┌──

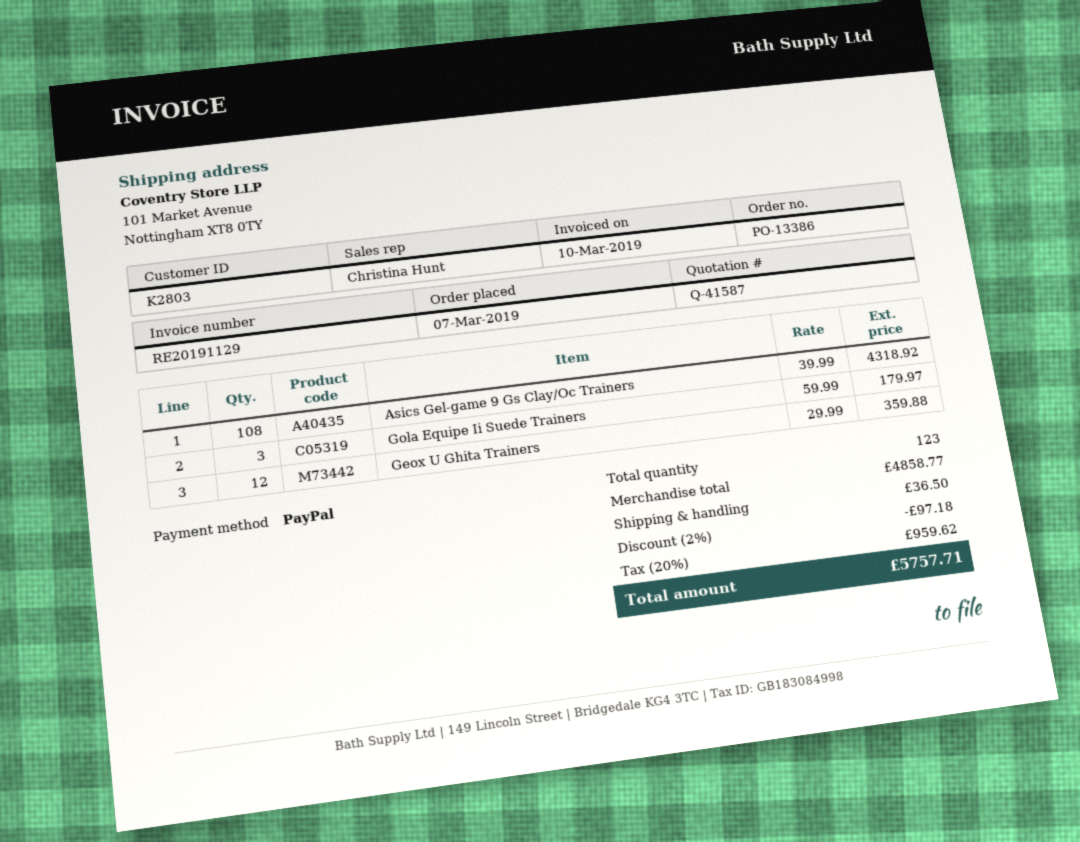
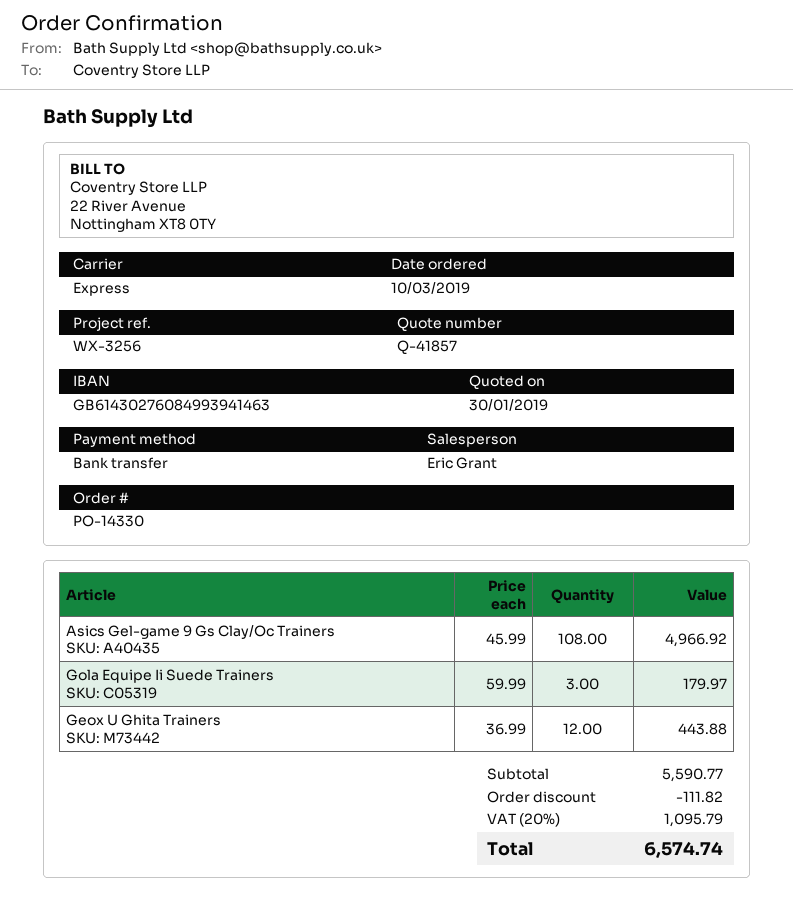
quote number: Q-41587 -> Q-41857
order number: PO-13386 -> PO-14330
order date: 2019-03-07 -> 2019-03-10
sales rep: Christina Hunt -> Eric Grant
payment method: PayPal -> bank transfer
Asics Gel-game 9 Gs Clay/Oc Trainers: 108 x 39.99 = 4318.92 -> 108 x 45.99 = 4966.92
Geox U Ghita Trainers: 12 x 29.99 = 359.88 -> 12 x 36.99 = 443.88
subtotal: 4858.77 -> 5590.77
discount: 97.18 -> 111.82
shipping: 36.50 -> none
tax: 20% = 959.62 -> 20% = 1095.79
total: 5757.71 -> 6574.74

└──
┌──

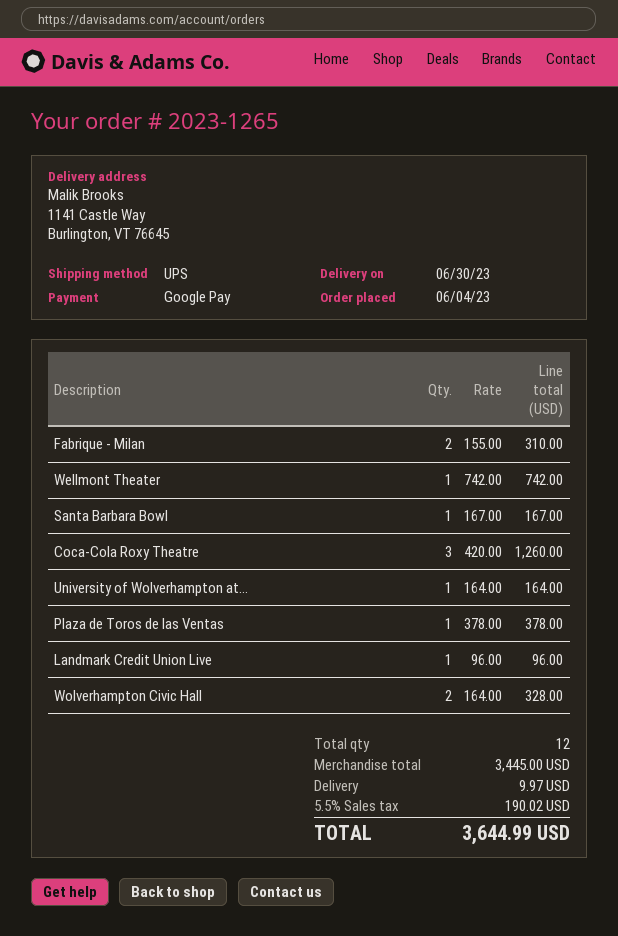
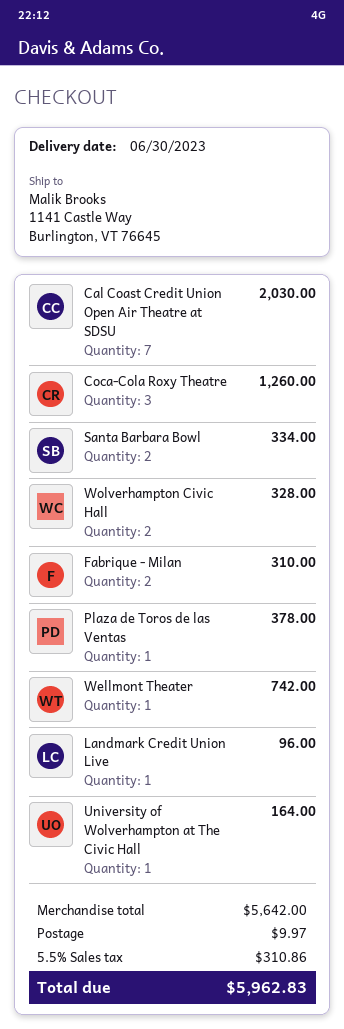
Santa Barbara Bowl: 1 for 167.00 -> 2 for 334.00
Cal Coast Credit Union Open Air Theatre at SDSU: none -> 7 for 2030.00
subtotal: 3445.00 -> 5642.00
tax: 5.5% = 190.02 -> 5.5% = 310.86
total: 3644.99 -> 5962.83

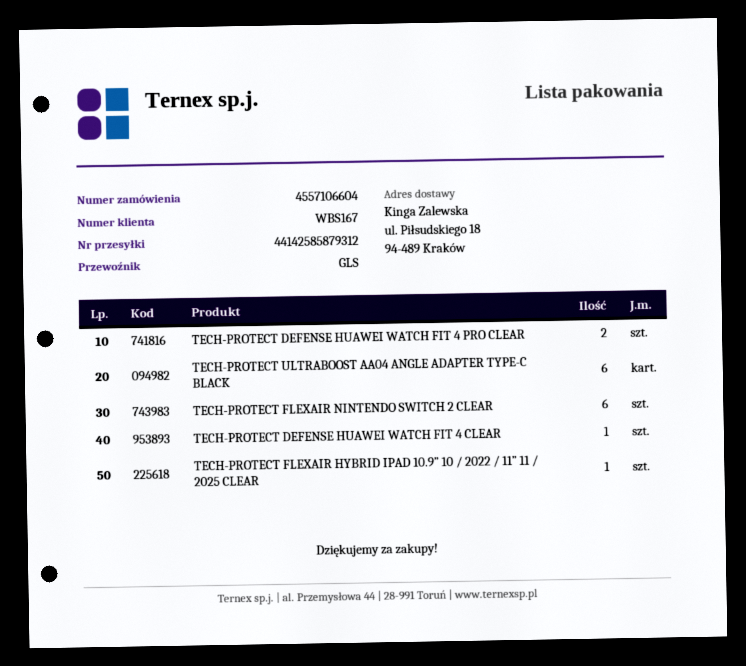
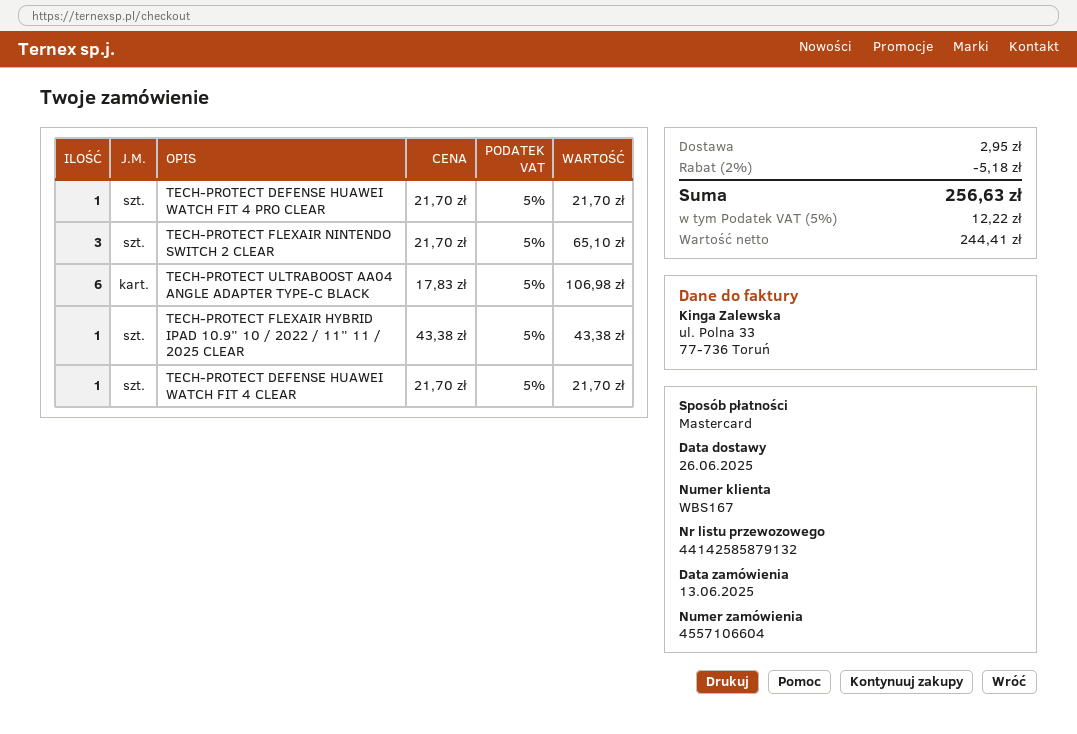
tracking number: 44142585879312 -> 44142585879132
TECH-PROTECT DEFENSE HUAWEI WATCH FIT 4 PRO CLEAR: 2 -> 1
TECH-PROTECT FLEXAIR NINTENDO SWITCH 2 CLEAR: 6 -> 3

└──
┌──

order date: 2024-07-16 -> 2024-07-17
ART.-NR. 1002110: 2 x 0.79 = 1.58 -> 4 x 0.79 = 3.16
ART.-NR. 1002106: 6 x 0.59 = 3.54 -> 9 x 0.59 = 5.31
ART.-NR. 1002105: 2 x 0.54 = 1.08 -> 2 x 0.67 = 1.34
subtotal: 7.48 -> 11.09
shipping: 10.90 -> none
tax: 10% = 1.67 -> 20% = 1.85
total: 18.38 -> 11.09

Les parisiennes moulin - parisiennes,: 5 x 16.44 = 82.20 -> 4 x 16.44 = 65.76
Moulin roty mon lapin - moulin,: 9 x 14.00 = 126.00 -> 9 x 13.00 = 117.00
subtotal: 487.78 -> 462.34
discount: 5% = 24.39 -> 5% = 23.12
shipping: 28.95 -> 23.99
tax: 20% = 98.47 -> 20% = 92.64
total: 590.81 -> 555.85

└──

*Work request:* Look above for the line containing "TECH-PROTECT DEFENSE HUAWEI" and the line containing "TECH-PROTECT FLEXAIR NINTENDO". Transcribe both, with the lines between them, exactly.

*Task answer:*
TECH-PROTECT DEFENSE HUAWEI WATCH FIT 4 PRO CLEAR: 2 -> 1
TECH-PROTECT FLEXAIR NINTENDO SWITCH 2 CLEAR: 6 -> 3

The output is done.